If you’ve ever taken a stomach-wrenching shit, stood up, examined said onyx-colored turd with your eyes and thought to yourself, “Well, that can’t be good,” but decided it was too much effort/stress to actually ask a doctor about it, I have some good news for you. According to a report by Sanjay Mehrotra, chief executive of memory chipmaker Micron Technology, your porcelain throne will soon have the capability, by way of artificial intelligence, to scan your poop and let you know if you just ingested a bunch of iron, or if you’re actually bleeding internally.
“Medicine is going toward precision medicine and precision health,” Mehrotra said at the Techonomy 2018 conference in San Francisco, as reported by CNET. “Imagine smart toilets in the future that will be analyzing human waste in real time every day. You don’t need to be going to visit a physician every six months. If any sign of disease starts showing up, you’ll be able to catch it much faster because of urine analysis and stool analysis.”
In other words, the same machine intelligence that will likely take over your job, your life and later become your robot overlord, will begin its siege on everything you love via scanning your poop for impurities.
So, to what, uh, end? Anish Sheth, author of What’s Your Poo Telling You and a consultant for Toi Labs, a company designing its own smart toilet, tells me that the main benefit will be to detect changes in stool consistency and bleeding, especially in patients who have colitis (either Crohn’s or Ulcerative colitis). “If the toilet can detect microscopic blood it may be a huge benefit to early colon cancer detection,” says Sheth. Additionally, Sheth says that by measuring stool volume and frequency, a smart toilet can give immediate feedback and recommend users drink more water and consume more fiber.
But just how reliable will such a test be? Per a report in Outer Places, Micron — one of the world’s leading producers of memory chips and related hardware — has already proven itself capable of diagnosing medical issues using artificial intelligence. “In fact, a combination of AI methods has proven itself even more effective at spotting breast cancer than humans,” they report.
Smart toilets focused on hygiene and comfort are already common in places like Japan, of course, but despite America’s notorious dislike of proper anal cleansing, it looks like they’re finally on their way here, too. The Daily Mail reports that experts at the European Space Agency and MIT have teamed up with sanitation specialists to create the “FitLoo,” a “high-tech lavatory will screen urine for the presence of extra proteins and glucose, gathering data through sensors located inside the bowl. These will detect fluctuations in levels of these substances, as well as the presence of other markers that might be an early warning of cancer or diabetes.”
According to Sameer Berry, a third-year resident physician at Cedars-Sinai Medical Center, toilet manufacturing giants like Toto and Matsushita have already pioneered the smart toilet revolution when they released WiFi-connected toilets that measure body mass index, biochemical makeup (sugar, protein), flow rate and temperature of urine. “Inui Health (formerly known as Scanadu) announced FDA approval for its smartphone-connected urine analysis which can detect bladder infections, pre- and gestational diabetes and kidney disease, all in the comfort of one’s home,” writes Berry in his article for CNBC.

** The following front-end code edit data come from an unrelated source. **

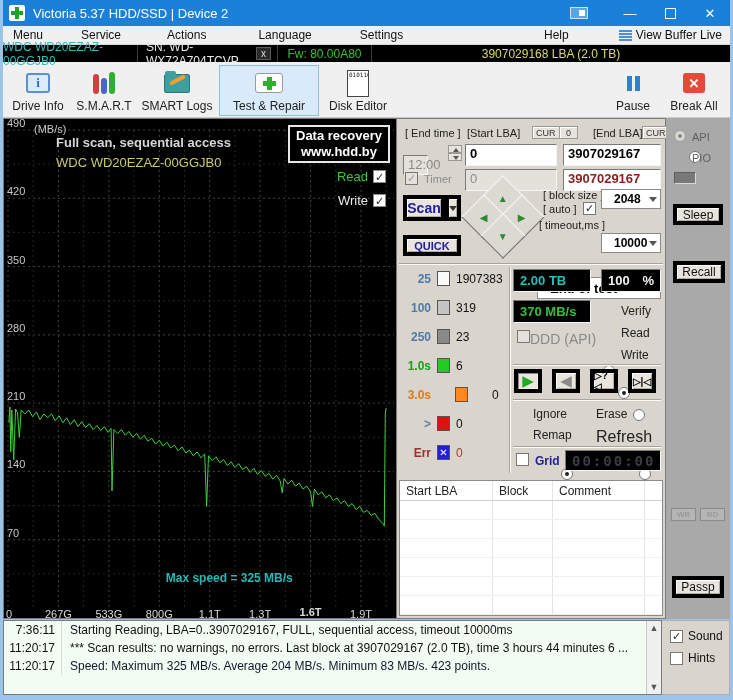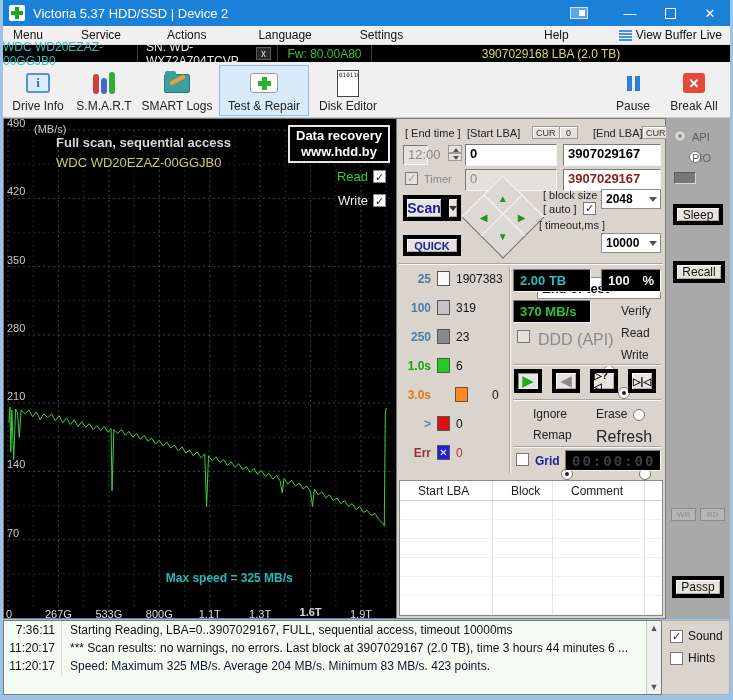"Test & Repair" div.tool { width: 90px -> 100px }
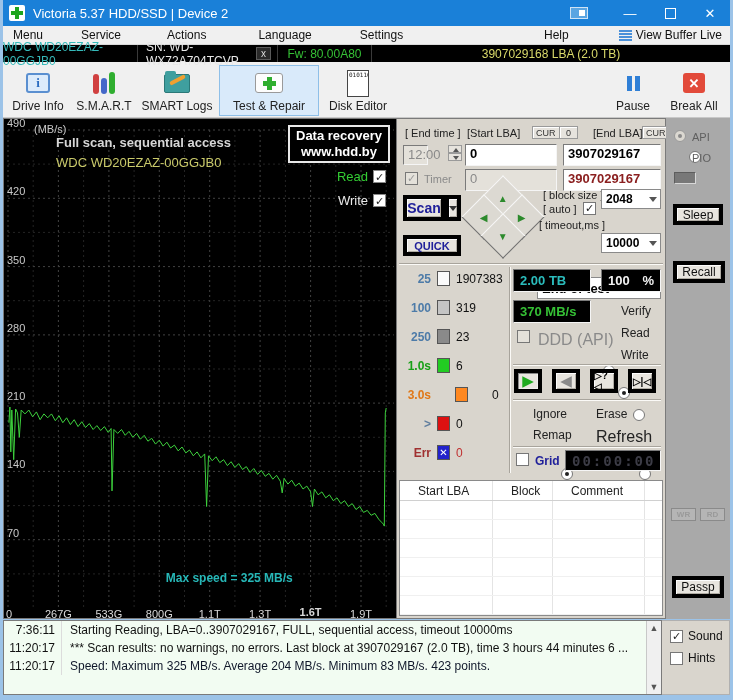"12:00" span.abs { top: 26px -> 36px }
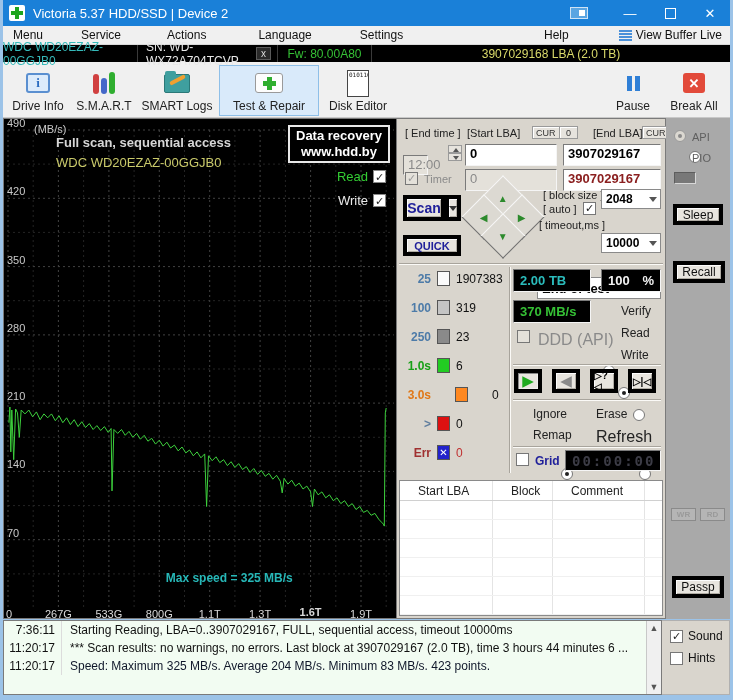"2048" .combo { padding-left: 4px -> 12px }
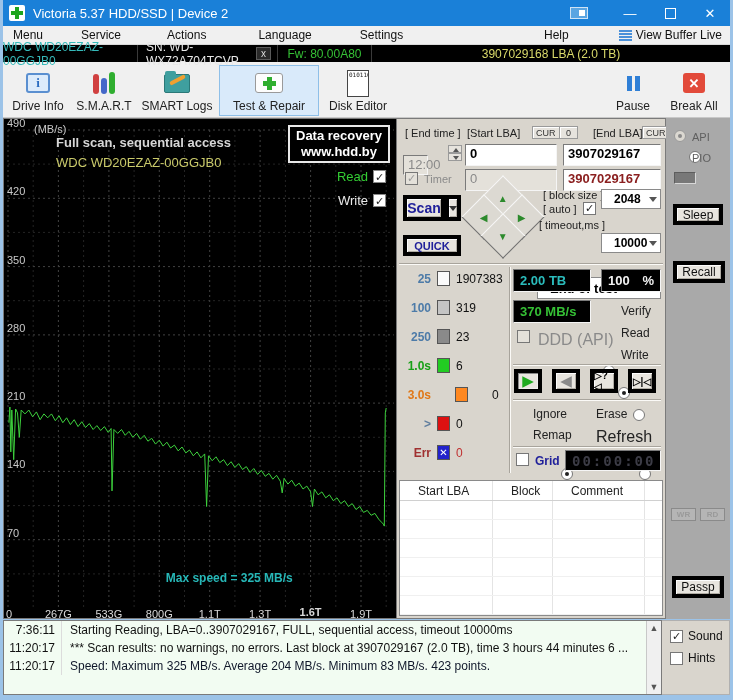"DDD (API)" span.abs { font-size: 16px -> 14px; left: 141px -> 133px }
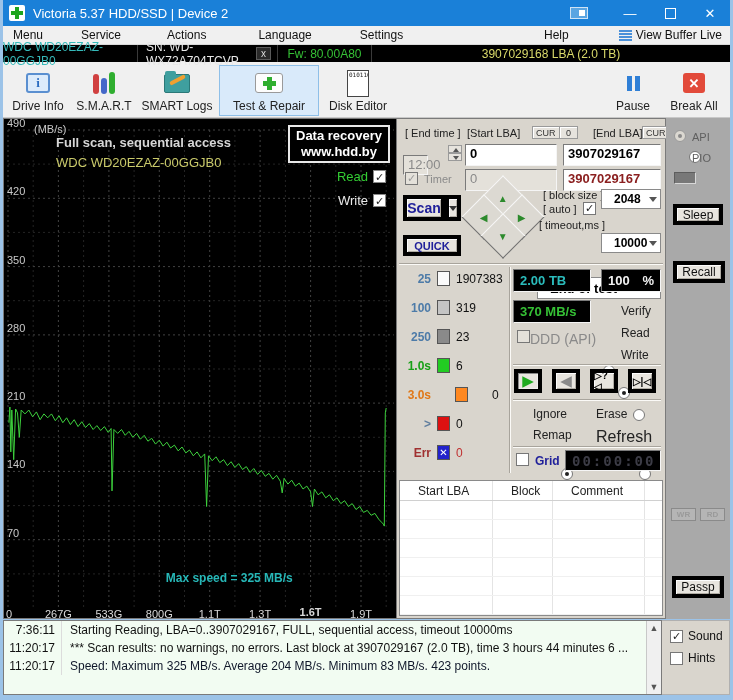"Start LBA" #defect-table .thead div { padding-left: 18px -> 6px }
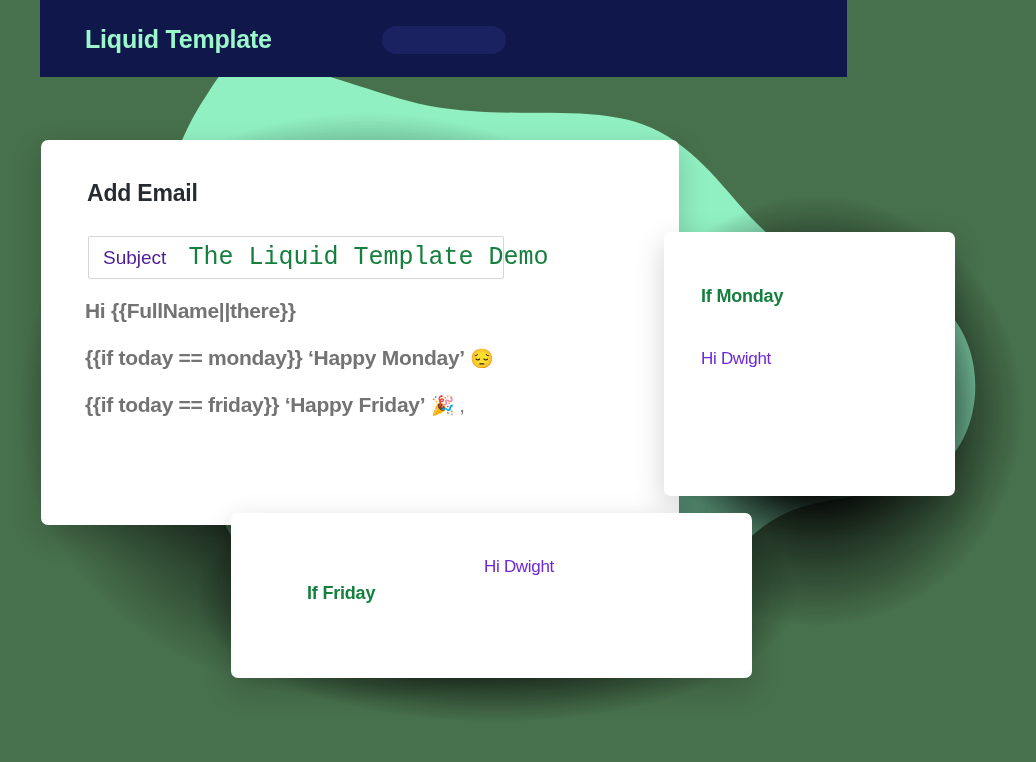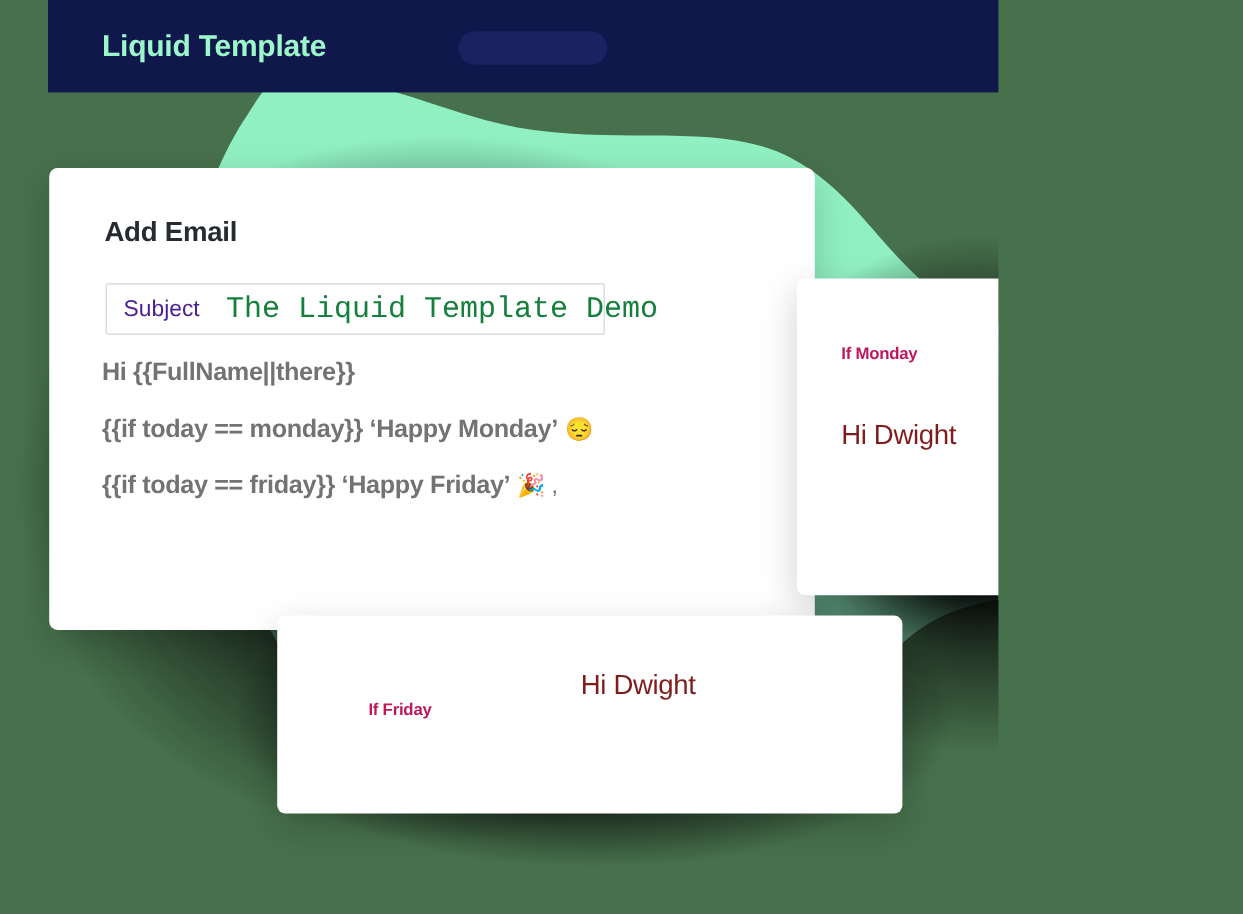"Liquid Template" #stage { width: 832px -> 1036px }
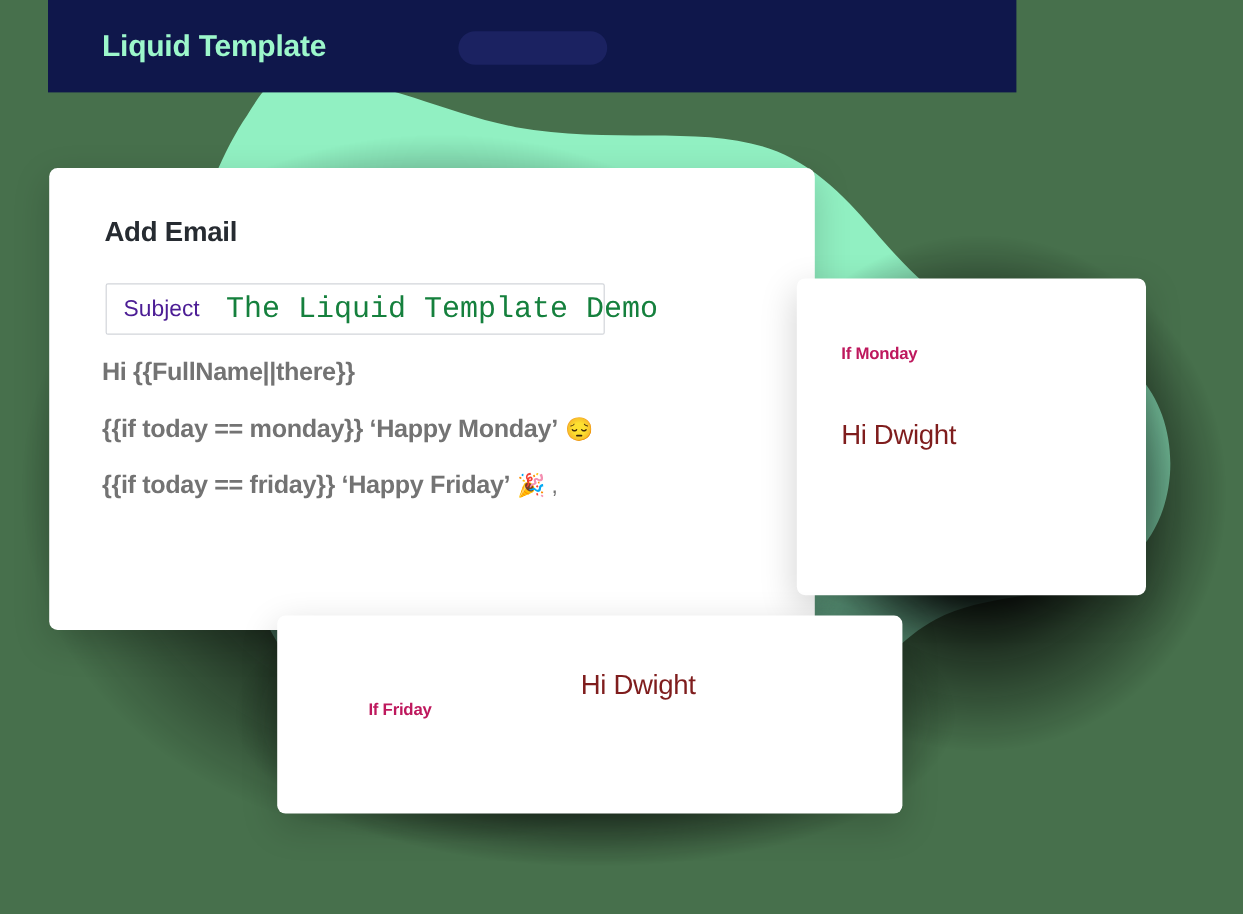"If Monday" .cond-label { color: #be185d -> #15803d; font-size: 14px -> 18px }
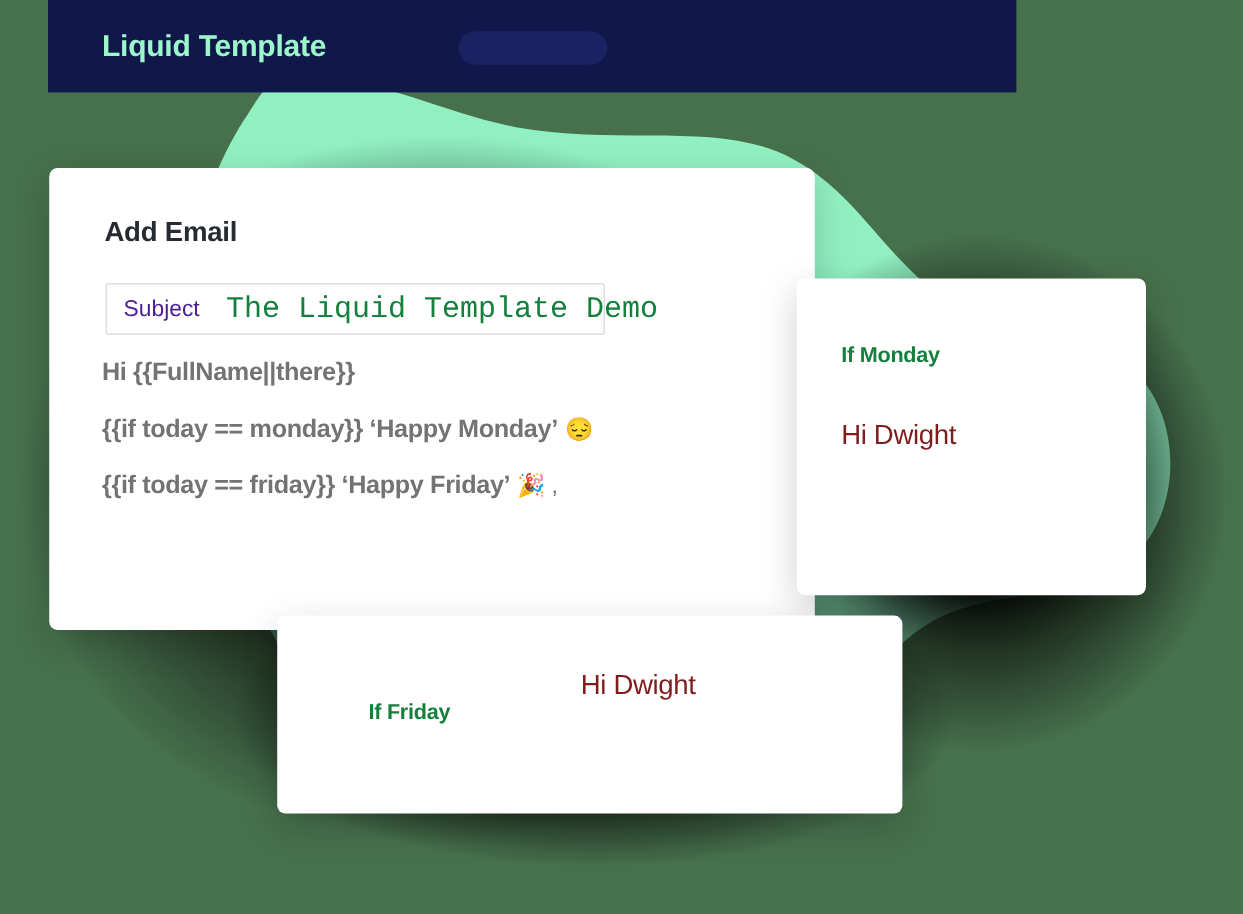"Hi Dwight" .cond-line { color: #7f1d1d -> #6d28d9; font-size: 23px -> 17px }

But of course, as is the case with any technologically empowered intelligence, privacy advocates have their concerns. “The only question is whether the data gained from smart toilets will be private… or monetized like your browser and purchase history,” writes Chris Mahon in the same Outer Places article.
Privacy issues aside, the idea of someone selling my shit data to the highest bidder, who will then use said information to sell me customized toilet paper for a cleaner wipe, is a future I wholeheartedly endorse.